Though a work of fiction, On Tour feels like a documentary and to some extent doubles as one, real-life burlesque dancers are cast as the troupe, and the cast and crew actually stayed in the hotels which provide much of the setting for the film. The performance scenes too, are shot at real venues in front of real local audiences. In keeping with the verite ethos, a lot of time is dedicated to capturing the improvised (or at least seemingly improvised) backstage dialogue between the performers, scenes which benefit in their realism no doubt from the casting of non-actors and which provide a good deal of the film’s humour in their candidness.

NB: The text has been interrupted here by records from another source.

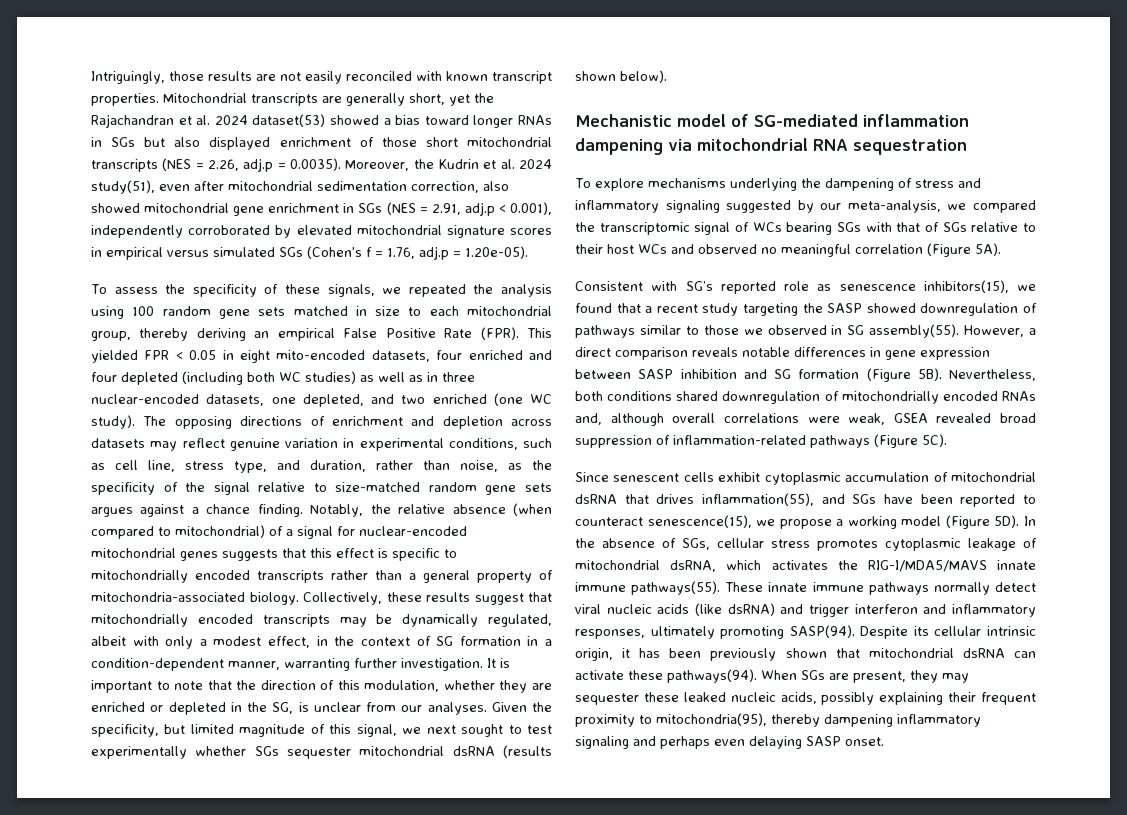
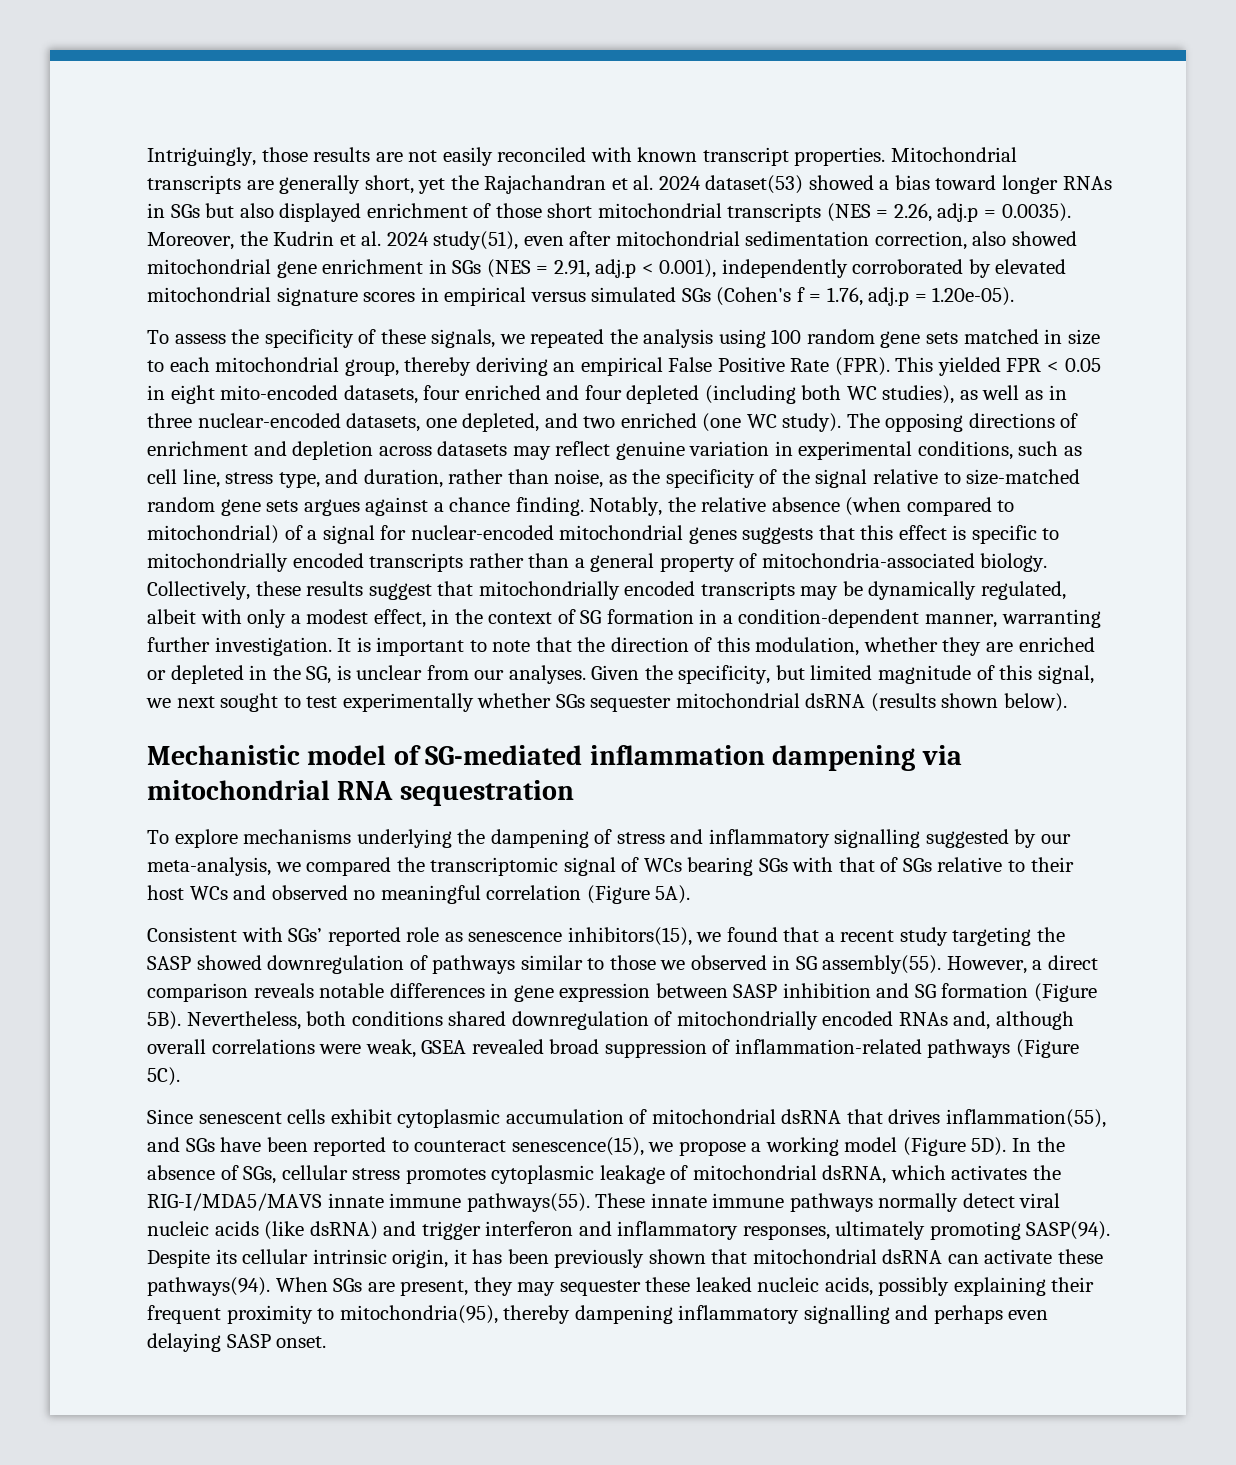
- This yielded FPR < 0.05 in eight mito-encoded datasets, four enriched and four depleted (including both WC studies) as well as in three nuclear-encoded datasets, one depleted, and two enriched (one WC study).
+ This yielded FPR < 0.05 in eight mito-encoded datasets, four enriched and four depleted (including both WC studies), as well as in three nuclear-encoded datasets, one depleted, and two enriched (one WC study).
- To explore mechanisms underlying the dampening of stress and inflammatory signaling suggested by our meta-analysis, we compared the transcriptomic signal of WCs bearing SGs with that of SGs relative to their host WCs and observed no meaningful correlation (Figure 5A).
+ To explore mechanisms underlying the dampening of stress and inflammatory signalling suggested by our meta-analysis, we compared the transcriptomic signal of WCs bearing SGs with that of SGs relative to their host WCs and observed no meaningful correlation (Figure 5A).
- Consistent with SG’s reported role as senescence inhibitors(15), we found that a recent study targeting the SASP showed downregulation of pathways similar to those we observed in SG assembly(55).
+ Consistent with SGs’ reported role as senescence inhibitors(15), we found that a recent study targeting the SASP showed downregulation of pathways similar to those we observed in SG assembly(55).
- When SGs are present, they may sequester these leaked nucleic acids, possibly explaining their frequent proximity to mitochondria(95), thereby dampening inflammatory signaling and perhaps even delaying SASP onset.
+ When SGs are present, they may sequester these leaked nucleic acids, possibly explaining their frequent proximity to mitochondria(95), thereby dampening inflammatory signalling and perhaps even delaying SASP onset.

Meanwhile, the less ambiguously fictional plight of Amalric’s manager, as he fights to secure the venue for the promised Paris finale, provides the main narrative thrust (without which we might have an enlightening, entertaining if directionless pseudo-doc). Amalric is a fine actor and does the slightly seedy, down-at-heel character very well as he confronts characters from his past in his attempts to do right by his troupe, and later attempts to balance his day job with looking after his two young sons.
For all its truth/fiction line-blurring, On Tour is, ultimately, a road movie, and by the strangely heart-warming and thoroughly satisfying denouement, had achieved what all good road movies ought to and proved that it’s the journey, not the destination, that matters.